WHAT TO DO: Among the lines of the data, copy those that hold "solid".

DATA SUPPLIED:
○ ○ ○ ○ ○

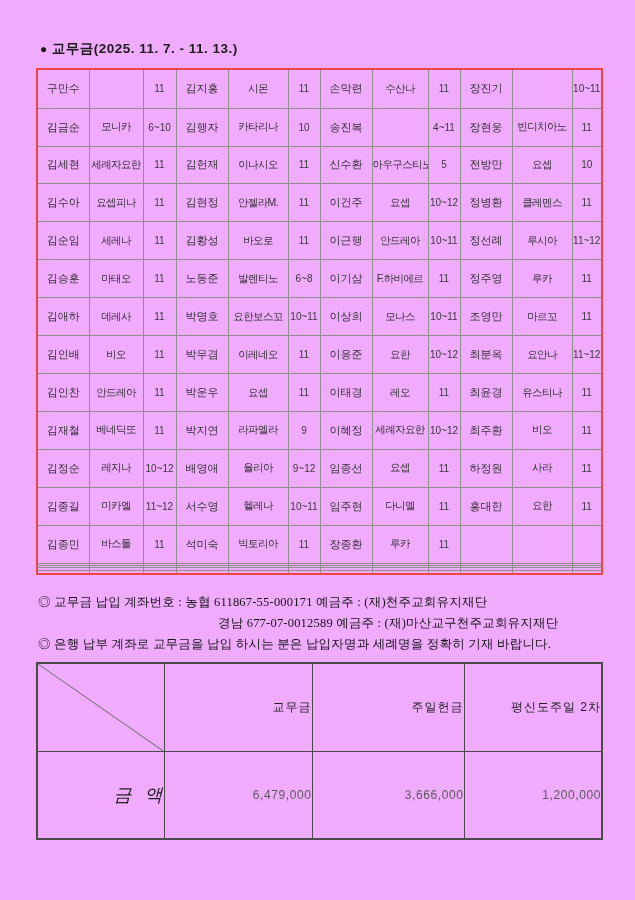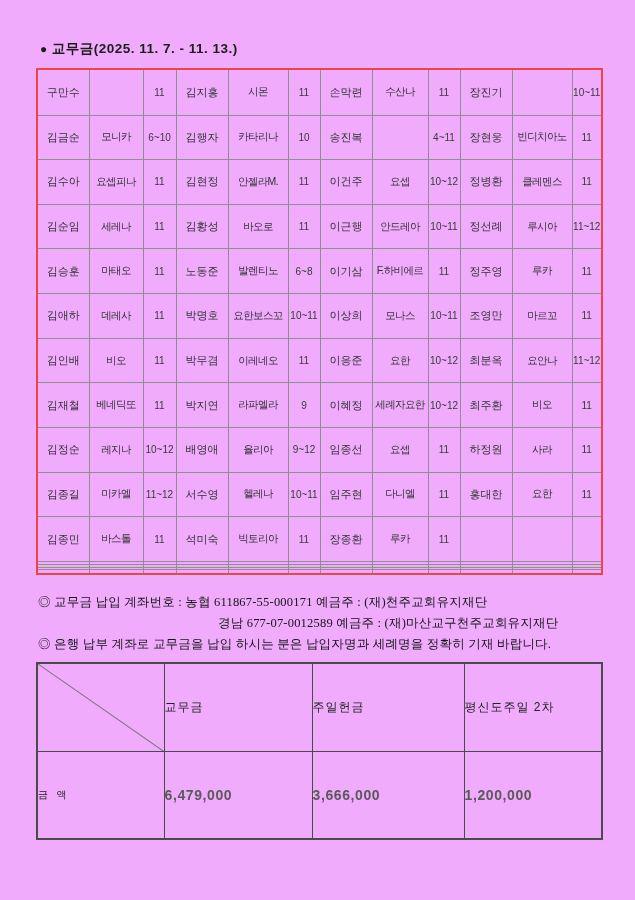--- a/index.html
+++ b/index.html
@@ -100,6 +100,20 @@
           <td class="col-name">장현웅</td>
           <td class="col-bapt">빈디치아노</td>
           <td class="col-month">11</td>
+        </tr>
+        <tr>
+          <td class="col-name">김세현</td>
+          <td class="col-bapt">세례자요한</td>
+          <td class="col-month">11</td>
+          <td class="col-name">김헌재</td>
+          <td class="col-bapt">이나시오</td>
+          <td class="col-month">11</td>
+          <td class="col-name">신수환</td>
+          <td class="col-bapt">아우구스티노</td>
+          <td class="col-month">5</td>
+          <td class="col-name">전방만</td>
+          <td class="col-bapt">요셉</td>
+          <td class="col-month">10</td>
         </tr>
         <tr>
           <td class="col-name">김수아</td>

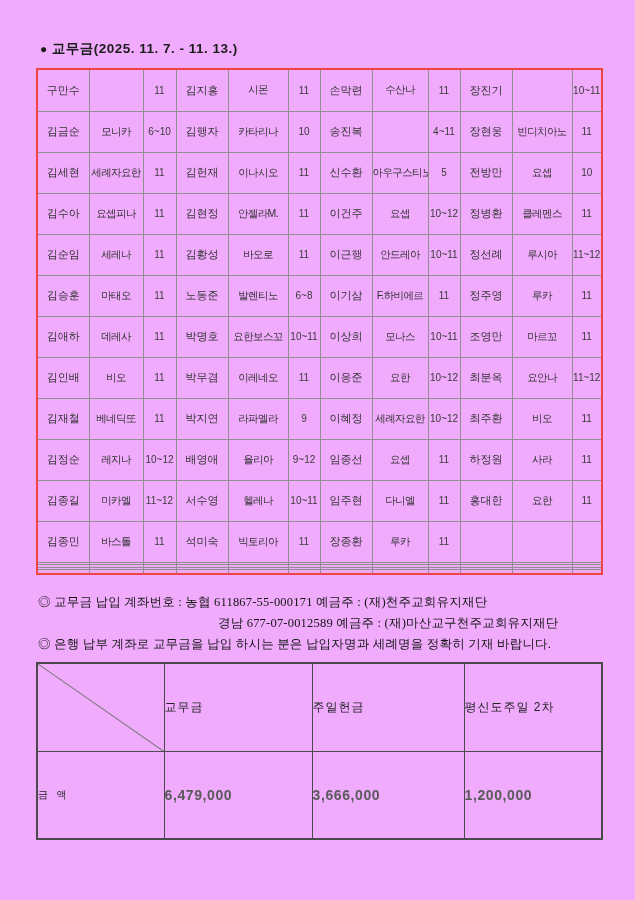--- a/index.html
+++ b/index.html
@@ -184,6 +184,20 @@
           <td class="col-name">최분옥</td>
           <td class="col-bapt">요안나</td>
           <td class="col-month">11~12</td>
+        </tr>
+        <tr>
+          <td class="col-name">김인찬</td>
+          <td class="col-bapt">안드레아</td>
+          <td class="col-month">11</td>
+          <td class="col-name">박운우</td>
+          <td class="col-bapt">요셉</td>
+          <td class="col-month">11</td>
+          <td class="col-name">이태경</td>
+          <td class="col-bapt">레오</td>
+          <td class="col-month">11</td>
+          <td class="col-name">최윤경</td>
+          <td class="col-bapt">유스티나</td>
+          <td class="col-month">11</td>
         </tr>
         <tr>
           <td class="col-name">김재철</td>

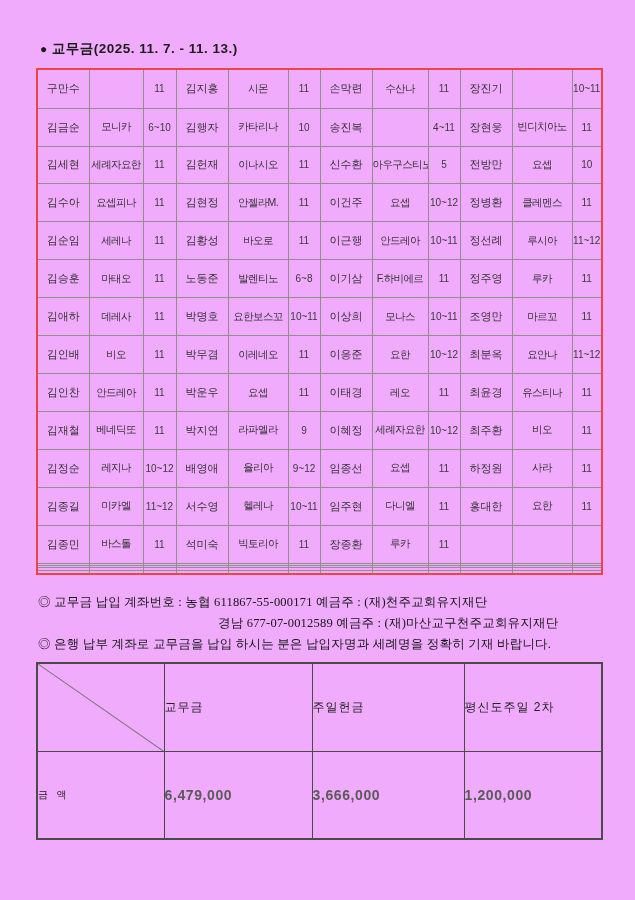--- a/index.html
+++ b/index.html
@@ -38,7 +38,7 @@
     border:2px solid #4a4a4a;
   }
   table.summary td {
-    border:1px solid #4a4a4a; padding:0; text-align:left; vertical-align:middle;
+    border:1px solid #4a4a4a; padding:0; text-align:right; vertical-align:middle;
   }
   table.summary tr.hdr-row { height:60px; }
   table.summary tr.data-row { height:59px; }

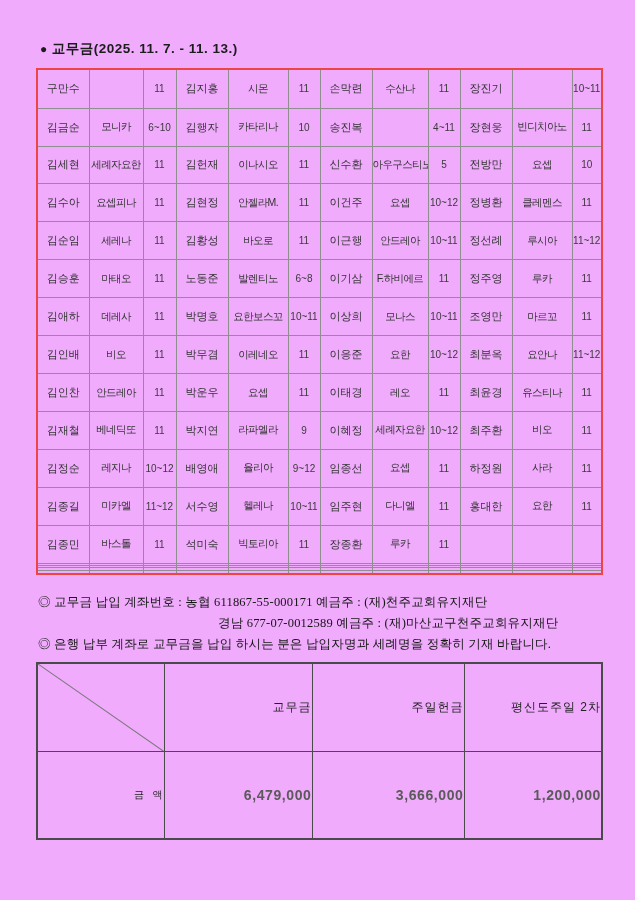--- a/index.html
+++ b/index.html
@@ -45,7 +45,7 @@
   td.diag { position:relative; }
   td.diag svg { position:absolute; left:0; top:0; width:100%; height:100%; display:block; }
   .sum-hdr { font-size:12px; color:#222; letter-spacing:1px; }
-  .sum-label { font-size:10px; color:#222; white-space:pre; letter-spacing:1px; }
+  .sum-label { font-size:18px; color:#222; white-space:pre; letter-spacing:1px;font-style:italic; }
   .sum-value { font-size:14px; color:#5a5a5a; letter-spacing:0.6px;font-weight:bold; }
 </style>
 </head>

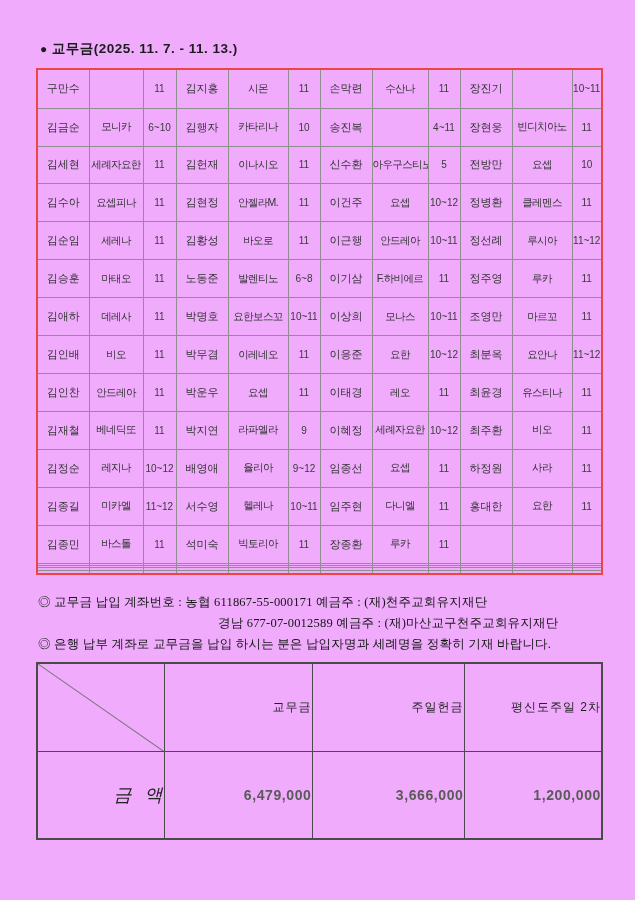--- a/index.html
+++ b/index.html
@@ -46,7 +46,7 @@
   td.diag svg { position:absolute; left:0; top:0; width:100%; height:100%; display:block; }
   .sum-hdr { font-size:12px; color:#222; letter-spacing:1px; }
   .sum-label { font-size:18px; color:#222; white-space:pre; letter-spacing:1px;font-style:italic; }
-  .sum-value { font-size:14px; color:#5a5a5a; letter-spacing:0.6px;font-weight:bold; }
+  .sum-value { font-size:12px; color:#5a5a5a; letter-spacing:0.6px; }
 </style>
 </head>
 <body>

○ ○ ○ ○ ○

TASK SOLUTION:
     border:2px solid #4a4a4a;
-    border:1px solid #4a4a4a; padding:0; text-align:left; vertical-align:middle;
+    border:1px solid #4a4a4a; padding:0; text-align:right; vertical-align:middle;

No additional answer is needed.